The total duration of this phase will depend on several factors, including the ambient temperature. A minimum of 3-5 minutes is advisable and generally sufficient for this phase. In winter we should take it a few more minutes.

Active tension stretching

Once we have our body functioning, we must protect it from injury. That is when stretching comes into play. Where we seek greater involvement at the level of the muscle-tendon complex, the main focus of injuries in sports activity.

It’s really important to indicate that we shouldn’t perform stretching without having done the previous phase, in a proper way. The reason is that fibers (muscle, tendons & ligaments) are more rigid when they are cold and stressing them in this state increases the risk of injury.

Dynamic stretching

There are several types of stretching (ballistic, static, dynamic, PNF) but at this stage, and for our purposes we will only explain dynamic stretching (DS). There are several studies that determine that for those sports where agility and balance (study) is needed, dynamic stretching is the most appropriate. We must also warn athletes that static-passive stretching is totally advised against for sports practice, as they increase the risk of injury and decrease performance.

It is essential that the stretches are made gradually, increasing the tension as our body acquires a greater range of movement (ROM), but without forcing it. Stretches in active tension are intended to simulate the gesture of the muscle involved, but offering resistance throughout the ROM. It’s not necessary to reach its maximum extent, but to simulate a specific gesture with a resistance that can be overcomed. Will be enough of 3 to 6 repetitions for each muscle that we want to stretch, decreasing in each of them the total time of execution. The aim is to completely simulate the movement of our sport.

Thinking about windsurfing and what are the most repeated movements we can conclude that:

  • The arm pulls are on top of the pushes. (Dorsal-biceps)
  • Hip and knees flexors have more work than extensors. (Calves-Quadriceps-Glutes)

Therefore it would be necessary to do an active tension stretching of the involved musculature. For this, we recommend the following protocol:

Quadriceps and hip flexors stretches

Pectoral and biceps stretches

Hip extensors stretches (Hamstrings, Gluteus, Adductor)

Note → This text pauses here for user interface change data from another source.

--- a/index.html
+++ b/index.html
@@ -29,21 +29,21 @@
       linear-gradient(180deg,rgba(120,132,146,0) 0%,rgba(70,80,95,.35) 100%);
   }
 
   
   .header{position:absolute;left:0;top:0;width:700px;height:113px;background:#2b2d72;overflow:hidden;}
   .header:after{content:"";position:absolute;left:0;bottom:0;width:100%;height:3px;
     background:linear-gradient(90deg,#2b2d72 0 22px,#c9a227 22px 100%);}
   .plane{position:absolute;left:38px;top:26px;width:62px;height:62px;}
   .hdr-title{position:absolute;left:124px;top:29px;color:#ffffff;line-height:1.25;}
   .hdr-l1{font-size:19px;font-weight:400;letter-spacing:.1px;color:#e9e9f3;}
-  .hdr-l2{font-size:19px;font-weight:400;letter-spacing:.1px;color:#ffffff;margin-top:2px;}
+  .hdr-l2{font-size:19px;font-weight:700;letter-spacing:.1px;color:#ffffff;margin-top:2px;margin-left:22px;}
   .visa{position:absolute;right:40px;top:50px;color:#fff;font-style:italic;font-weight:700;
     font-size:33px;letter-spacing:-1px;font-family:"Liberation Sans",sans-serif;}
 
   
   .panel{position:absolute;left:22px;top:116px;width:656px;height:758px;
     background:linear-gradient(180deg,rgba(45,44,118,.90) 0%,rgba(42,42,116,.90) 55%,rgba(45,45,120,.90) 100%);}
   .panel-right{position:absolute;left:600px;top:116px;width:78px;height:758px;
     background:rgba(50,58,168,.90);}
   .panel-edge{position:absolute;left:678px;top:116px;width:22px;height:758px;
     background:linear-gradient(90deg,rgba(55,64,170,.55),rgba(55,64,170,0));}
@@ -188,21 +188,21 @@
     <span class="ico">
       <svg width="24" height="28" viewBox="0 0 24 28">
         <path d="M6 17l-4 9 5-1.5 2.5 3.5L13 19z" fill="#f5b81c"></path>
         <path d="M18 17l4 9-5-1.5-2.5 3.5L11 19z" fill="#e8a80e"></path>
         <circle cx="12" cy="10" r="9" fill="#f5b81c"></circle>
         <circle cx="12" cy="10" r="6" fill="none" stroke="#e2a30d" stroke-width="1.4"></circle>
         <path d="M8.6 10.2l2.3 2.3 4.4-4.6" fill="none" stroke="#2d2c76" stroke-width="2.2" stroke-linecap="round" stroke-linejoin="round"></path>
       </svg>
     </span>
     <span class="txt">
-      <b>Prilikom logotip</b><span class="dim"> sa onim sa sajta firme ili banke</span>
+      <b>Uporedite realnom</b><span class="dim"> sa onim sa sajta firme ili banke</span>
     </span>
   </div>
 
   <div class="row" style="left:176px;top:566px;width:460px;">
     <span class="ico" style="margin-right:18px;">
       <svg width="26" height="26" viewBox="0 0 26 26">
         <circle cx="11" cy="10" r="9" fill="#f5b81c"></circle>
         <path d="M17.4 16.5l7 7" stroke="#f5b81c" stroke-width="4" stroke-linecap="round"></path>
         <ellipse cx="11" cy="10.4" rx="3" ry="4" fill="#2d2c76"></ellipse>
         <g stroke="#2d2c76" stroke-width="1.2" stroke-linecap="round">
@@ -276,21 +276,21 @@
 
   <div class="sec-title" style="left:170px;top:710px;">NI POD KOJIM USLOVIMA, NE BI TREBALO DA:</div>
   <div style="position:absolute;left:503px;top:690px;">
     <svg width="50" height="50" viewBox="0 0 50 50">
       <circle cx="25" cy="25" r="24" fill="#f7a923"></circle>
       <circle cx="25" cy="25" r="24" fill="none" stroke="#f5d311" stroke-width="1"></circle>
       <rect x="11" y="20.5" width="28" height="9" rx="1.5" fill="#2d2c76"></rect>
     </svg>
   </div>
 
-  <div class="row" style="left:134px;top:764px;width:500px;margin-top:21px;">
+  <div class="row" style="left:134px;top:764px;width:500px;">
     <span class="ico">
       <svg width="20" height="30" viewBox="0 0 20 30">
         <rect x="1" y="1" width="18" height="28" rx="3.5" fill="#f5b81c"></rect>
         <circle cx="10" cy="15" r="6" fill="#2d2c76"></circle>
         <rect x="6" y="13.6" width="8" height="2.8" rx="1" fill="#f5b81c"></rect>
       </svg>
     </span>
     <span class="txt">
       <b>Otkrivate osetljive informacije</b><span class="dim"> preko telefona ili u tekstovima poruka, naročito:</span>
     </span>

Dorsal and triceps stretches

Specific warm up

This final part of the warm-up tries to imitate, as much as we can, the sports gesture that we are going to perform, gradually increasing the phisical demand. For example, if we were talking about weight lifting, the specific warm up would be the approach series. That is, to gradually increase the weight until we reach the effective series that we want to perform.

Transferring this concept to windsurfing is not so simple. Therefore our suggestion of specific warming up is nothing different than go into the water and make the first runs as a part of it. The idea would be to make them without pushing ourselves, without extreme moves and without explosive gestures.

Calentamiento_ESSimply sail and think that we continue with the last phase of the warm up a few more minutes. It all depends on the sailing conditions and the sensations we have, until our body is 100% ready for action.

Summary

  • Alternate Jumping Jack & Skipping for 3 to 5 minutes
  • Burpees for 30 seconds to 1 minute
  • Active tension stretching protocol
  • Make the first runs smoothly, without explosive gestures until you feel 100% prepared for action

Well, I hope you liked the post and especially that you find it useful to enjoy more of windsurfing and to prevent injuries. Once again, thank you very much Willy for your collaboration!!!